«Parla agli uomini come ad amici e si intrattiene con essi» (DV 2). L’uomo come interlocutore di Dio: un percorso a partire dal confronto con le fenomenologie di J.-L. Marion e J.-L. Chrétien
L’uomo come interlocutore di Dio: un percorso a partire dal confronto con le fenomenologie di J.-L. Marion e J.-L. Chrétien
La Buona Novella giuntaci con e in Cristo è ancora capace di parlare all’uomo di oggi? L’Evangelo costituisce un anacronismo affaticante per le esigenze di libertà e leggerezza dell’uomo contemporaneo? Il contesto attuale e gli interrogativi che ne derivano interpellano la Chiesa e invocano nuove modalità del discorso su Dio, facendo emergere come necessario un cambio di prospettiva, quale sfondo ineliminabile di ogni pensiero e agito in ambito cristiano.

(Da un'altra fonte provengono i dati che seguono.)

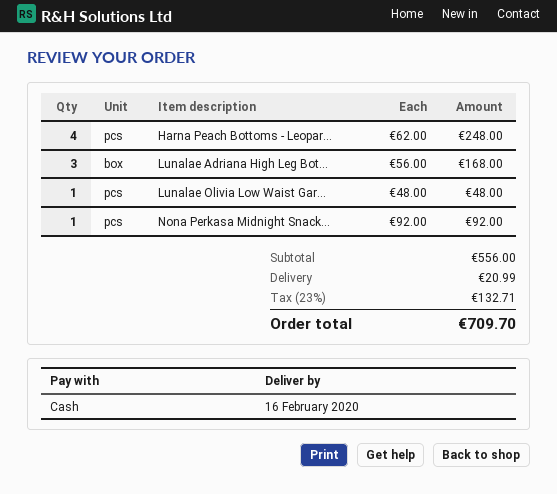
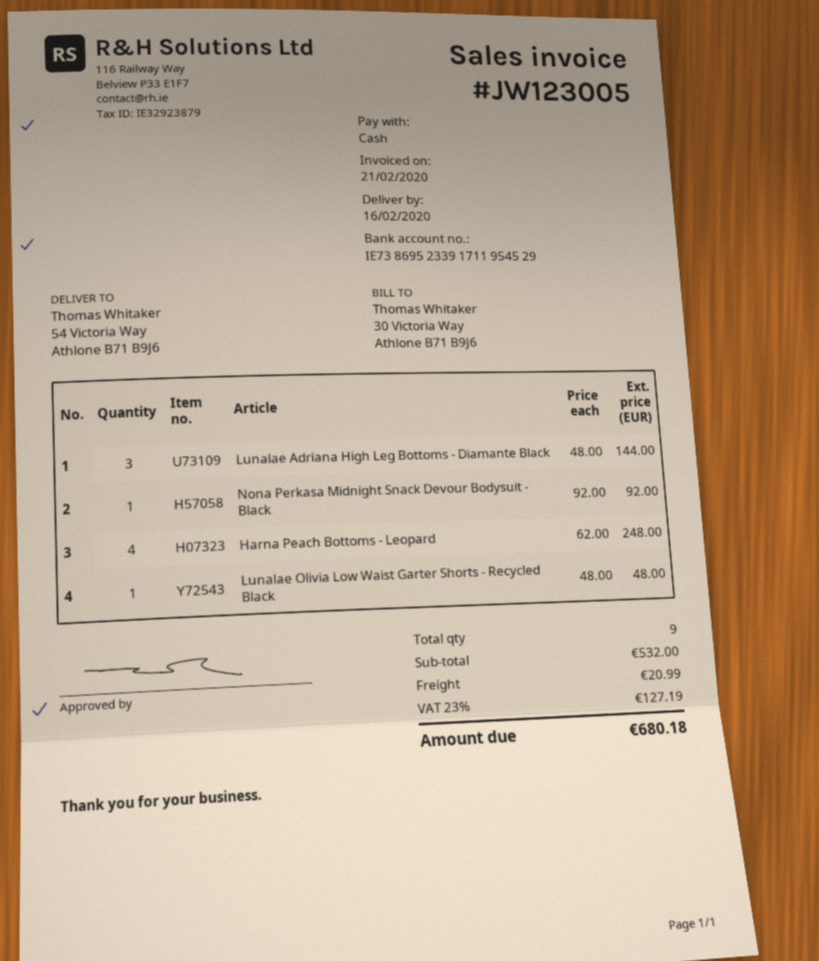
Lunalae Adriana High Leg Bot...: 3 x 56.00 = 168.00 -> 3 x 48.00 = 144.00
subtotal: 556.00 -> 532.00
tax: 23% = 132.71 -> 23% = 127.19
total: 709.70 -> 680.18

Alla luce di tale esigenza, si raccolgono alcuni guadagni della fenomenologia francese a partire dal pensiero di J.-L. Marion e J.-L. Chrétien, con l’obiettivo di mettere in luce come la loro ricerca filosofica assuma una significativa rilevanza capace di riflettersi anche in ambito teologico, nell’ordine della formulazione di una serie di coordinate utili per leggere e comprendere la fede all’interno di una drammatica segnata da un recupero non solo della dimensione fenomenica-donante, ma altresì del rilievo e della portata della libertà responsoriale, nell’orizzonte di una rinnovata riflessione sulla fede come evento relazionale. I guadagni emergenti dalla fenomenologia francese illuminano la Tradizione della Chiesa, fornendo il “medio concettuale” adeguato per un mutamento necessario: teologia e antropologia sono chiamate a recuperare la loro forma relazionale, ad abbandonare un’ontologia monadica, tanto per Dio quanto per l’uomo, al fine di traghettarsi verso un’ontologia relazionale; essa non costituisce un rivestimento estraneo al messaggio del Vangelo, ma, all’opposto, ne costituisce il cuore. Il Dio cristiano non è un inarrivabile, impassibile, inappellabile Essere supremo, relegato nel suo cielo; Egli è il Dio con-discendente, il Dio che discende per stare con l’uomo, desideroso e instancabile tessitore di una relazione con lui, con la “seconda libertà” che egli stesso ha posto quale suo “altro” capace di una risposta libera, responsiva e responsabile. Si tratta oggi di vivere, ricomprendere e annunciare, con la forza che viene dalla testimonianza, la fede come evento relazionale nel quale l’uomo
non è solo destinatario e termine dell’azione divina, ma interlocutore raggiunto da un appello, abilitato e chiamato ad attuare la sua libertà in un reale coinvolgimento che non è secondario nemmeno per la comunione trinitaria.